BEGIN THE DATA
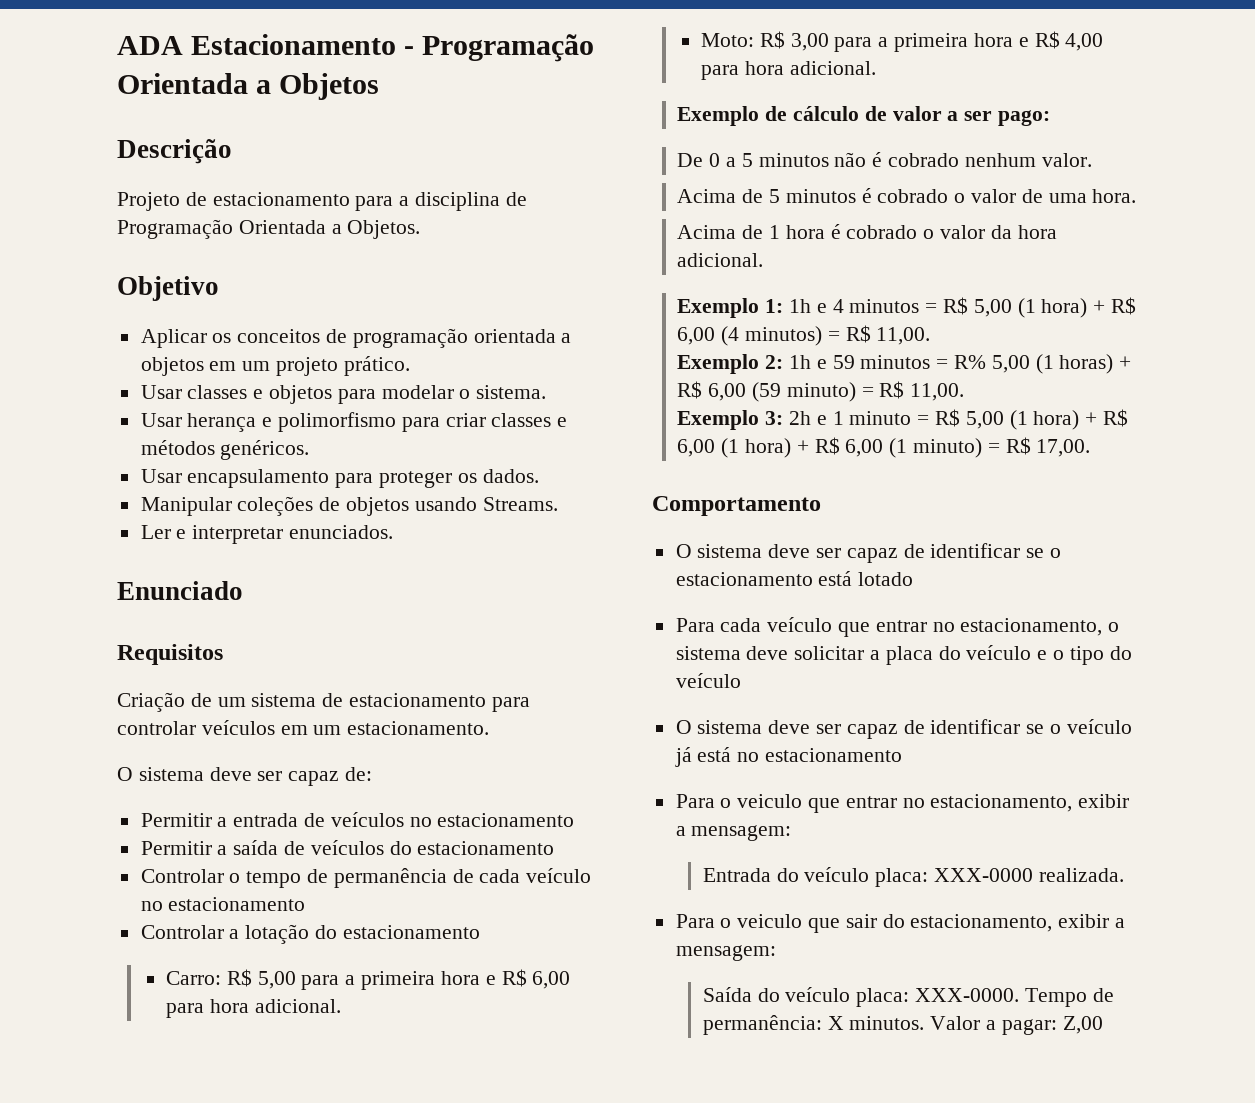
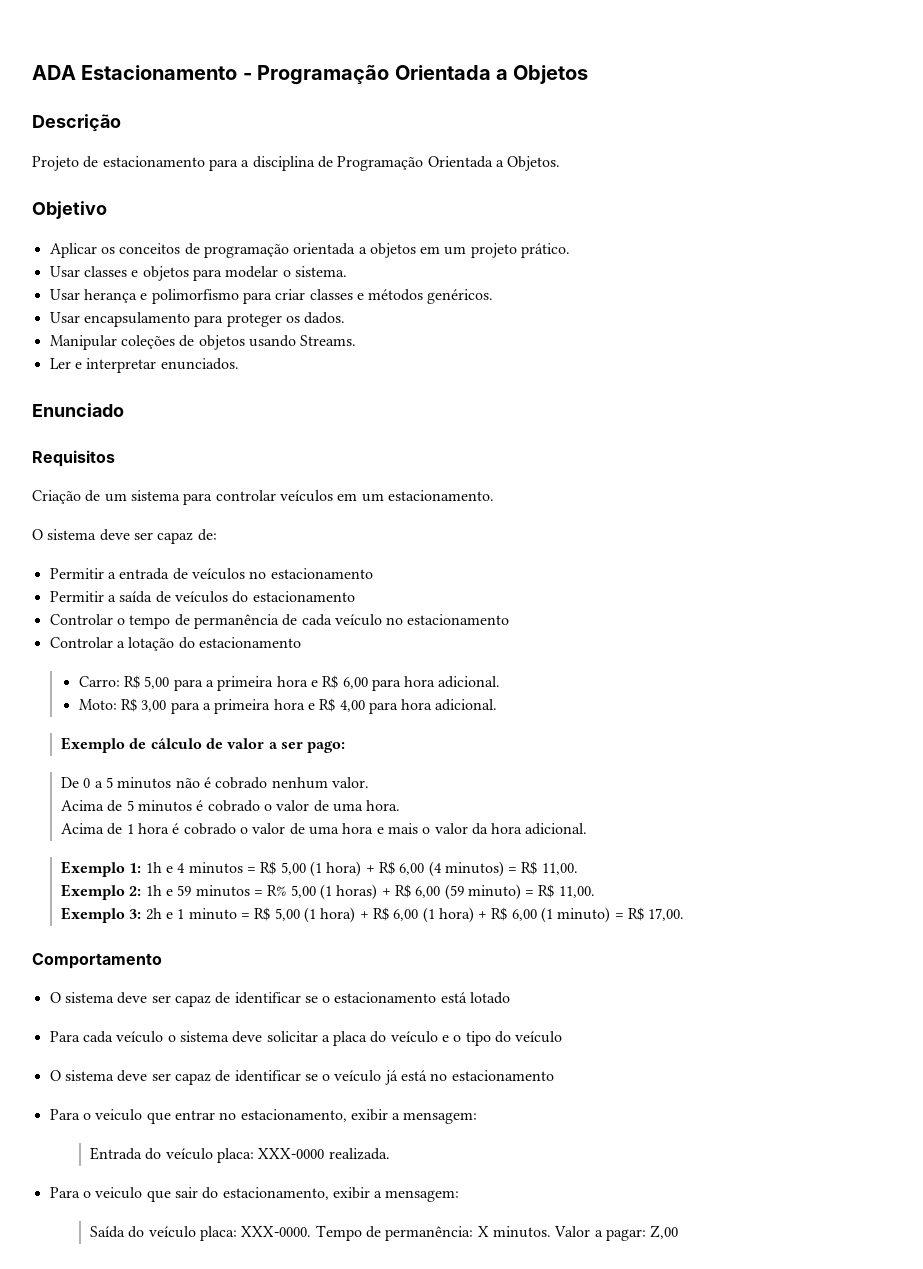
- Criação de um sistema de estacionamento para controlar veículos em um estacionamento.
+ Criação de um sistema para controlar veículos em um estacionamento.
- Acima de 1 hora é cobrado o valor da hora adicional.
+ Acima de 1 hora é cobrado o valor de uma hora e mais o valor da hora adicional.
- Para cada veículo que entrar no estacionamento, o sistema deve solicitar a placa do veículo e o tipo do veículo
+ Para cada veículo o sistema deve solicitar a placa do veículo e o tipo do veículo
END THE DATA
BEGIN THE DATA
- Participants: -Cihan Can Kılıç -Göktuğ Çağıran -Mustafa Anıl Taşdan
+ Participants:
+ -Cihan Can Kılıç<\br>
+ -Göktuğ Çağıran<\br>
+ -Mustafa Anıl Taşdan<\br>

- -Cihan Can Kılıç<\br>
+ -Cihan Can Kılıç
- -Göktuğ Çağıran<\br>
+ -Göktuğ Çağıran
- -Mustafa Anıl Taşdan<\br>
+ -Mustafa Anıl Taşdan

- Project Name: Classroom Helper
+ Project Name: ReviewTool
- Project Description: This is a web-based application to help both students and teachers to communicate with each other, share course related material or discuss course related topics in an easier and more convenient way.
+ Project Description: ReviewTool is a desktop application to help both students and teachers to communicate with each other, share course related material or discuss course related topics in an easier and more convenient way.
END THE DATA
▶ _YOUR GOAL_: Where the listing above has a line with "- Criação de", start there, and output every line exactly through the line with "mais o valor da hora adicional.", which is also included.

▶ _REPLY TO THE EXERCISE_:
- Criação de um sistema de estacionamento para controlar veículos em um estacionamento.
+ Criação de um sistema para controlar veículos em um estacionamento.
- Acima de 1 hora é cobrado o valor da hora adicional.
+ Acima de 1 hora é cobrado o valor de uma hora e mais o valor da hora adicional.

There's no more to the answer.